Trois annonces importantes sont intervenues ces dernières semaines concernant les futurs systèmes de drones aériens français. D’abord, dans le domaine des drones tactiques, la France a annoncé fin juillet qu’elle procèderait à des évaluations opérationnelles et à des essais du Watchkeeper de Thales, en coopération avec le Royaume-Uni, qui prend actuellement livraison des premiers systèmes. Construit entièrement en Europe, cet engin, qui remplit le critère européen de navigabilité, est conçu pour apporter des capacités opérationnelles et des capacités de surveillance pour protéger les troupes déployées en opérations. Proposé dans une configuration à double charge utile, le Watchkeeper est équipé de senseurs électro-optiques/infrarouges avec désignation de cibles par laser, ainsi que d’un radar avancé I-Master à synthèse d’ouverture et radar indicateur de cibles terrestres mobiles.
Le Watchkeeper (© THALES)
Pré-études pour le développement d’un UCAV
Toujours dans le prolongement du traité franco-britannique de Lancaster House, signé en 2010 pour renforcer la coopération entre les deux pays dans le domaine de la défense, Paris et Londres ont, également, décidé d’unir leurs efforts dans le domaine des futurs drones de combat aériens (UCAV) en lançant des pré-études au travers d’une coopération entre Dassault Aviation et BAE Systems. L’objectif est de réunir les efforts des deux groupes, qui travaillent chacun, en ce moment, sur un démonstrateur d’UCAV (le Neuron pour Dassault et le Taranis pour BAE). Même si, à priori, les drones de combat ne seront pas mis en service avant 25 ans dans les forces françaises et britanniques, les travaux menés sur ces engins sont extrêmement importants pour les industriels, puisqu’elles permettent de maintenir les compétences des bureaux d’études dans le domaine de l’aviation de combat.

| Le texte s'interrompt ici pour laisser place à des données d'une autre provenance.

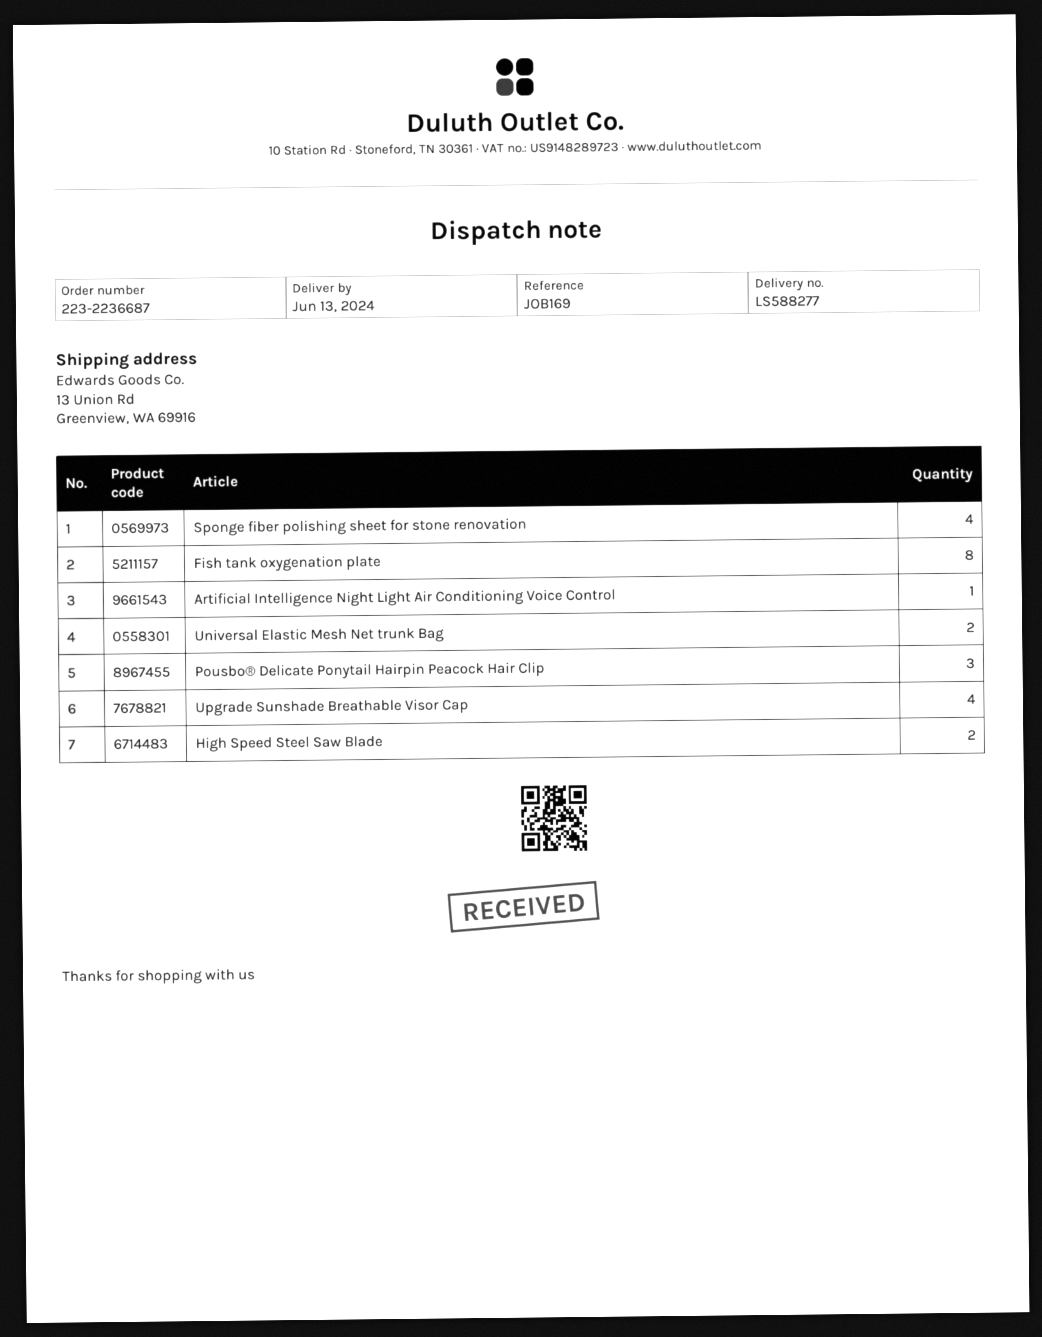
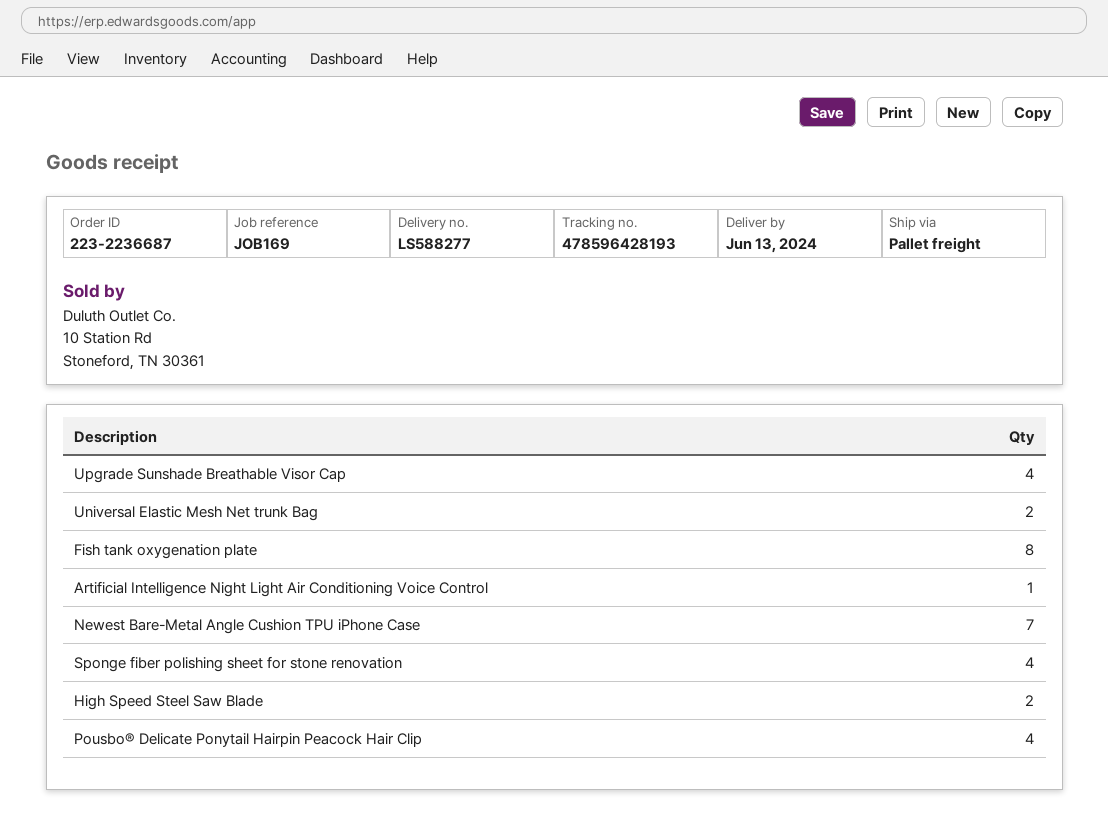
Pousbo® Delicate Ponytail Hairpin Peacock Hair Clip: 3 -> 4
Newest Bare-Metal Angle Cushion TPU iPhone Case: none -> 7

Le Taranis (© BAE SYSTEMS)
Rapprochement avec Berlin sur les MALE
La plus grande surprise est, toutefois, venue du changement de cap effectué par Paris dans le domaine des drones de surveillance de type MALE (Moyenne Altitude Longue Endurance). L’an dernier, la France et la Grande-Bretagne avaient annoncé une coopération en vue de développer un nouveau système pour une mise en service à la fin de la décennie. A cet effet, BAE Systems et Dassault Aviation avaient proposé de développer le Telemos. Et, pour assurer la relève du MALE Harfang de l’armée de l’Air française, en fin de potentiel, Dassault proposait¨une solution intérimaire portant sur une francisation du drone israélien Heron TP. Seulement voilà, le gouvernement a fait volte-face en annonçant la semaine dernière un rapprochement avec les Allemands sur les projets de MALE.

Le MQ-9 Reaper (© GENERAL ATOMICS)
Un drone américain comme solution intérimaire
Le 12 septembre, le ministère de la Défense a indiqué que la France et l’Allemagne s’étaient mises d’accord « sur un ensemble commun de besoins opérationnels clés en vue d'une possible solution européenne », ajoutant que, grâce à cet accord, elles étaient « en mesure de favoriser une coopération pour la réalisation d'un drone MALE ». Ce revirement implique semble-t-il le fait que la France, pour la solution intérimaire, optera pour le drone américain Reaper, que les Allemands comptent acquérir et qui a la faveur des aviateurs tricolores, soucieux de combler au plus vite un besoin capacitaire majeur. EADS, à défaut d’avoir obtenu la modernisation du Harfang et, d’autre part, de ne pas être parvenu à imposer en Europe son biréacteur Talarion, serait en charge de l’adaptation du Reaper aux besoins franco-allemands, tout en travaillant sur le futur système.
Le Telemos (© GENERAL ATOMICS)
Entre le marteau économico-industriel et l’enclume de la souveraineté
La solution intérimaire du drone américain pourrait toutefois, de l’avis de certains spécialistes, poser des problèmes de souveraineté. Alors qu’EADS assure être en mesure de pouvoir adapter la plateforme américaine aux équipements français et allemands, on affirme chez Dassault que les Américains ne laisseront pas les Européens accéder au cœur du système du Reaper. Des experts pointent également du doigt le fait que le drone pourrait être dépendant des satellites américains, ce qui serait susceptible de poser des problèmes pour certaines missions sensibles. Reste que les finances publiques obligent les gouvernements à faire des choix, parfois douloureux, entre de nombreux besoins jugés prioritaires, le tout au milieu d’enjeux industriels et politiques très complexes au plan européen. Le projet de fusion entre EADS et BAE Systems, ébruité le 13 septembre, provoque par exemple de nombreux remous actuellement dans le Landerneau industriel franco-allemand.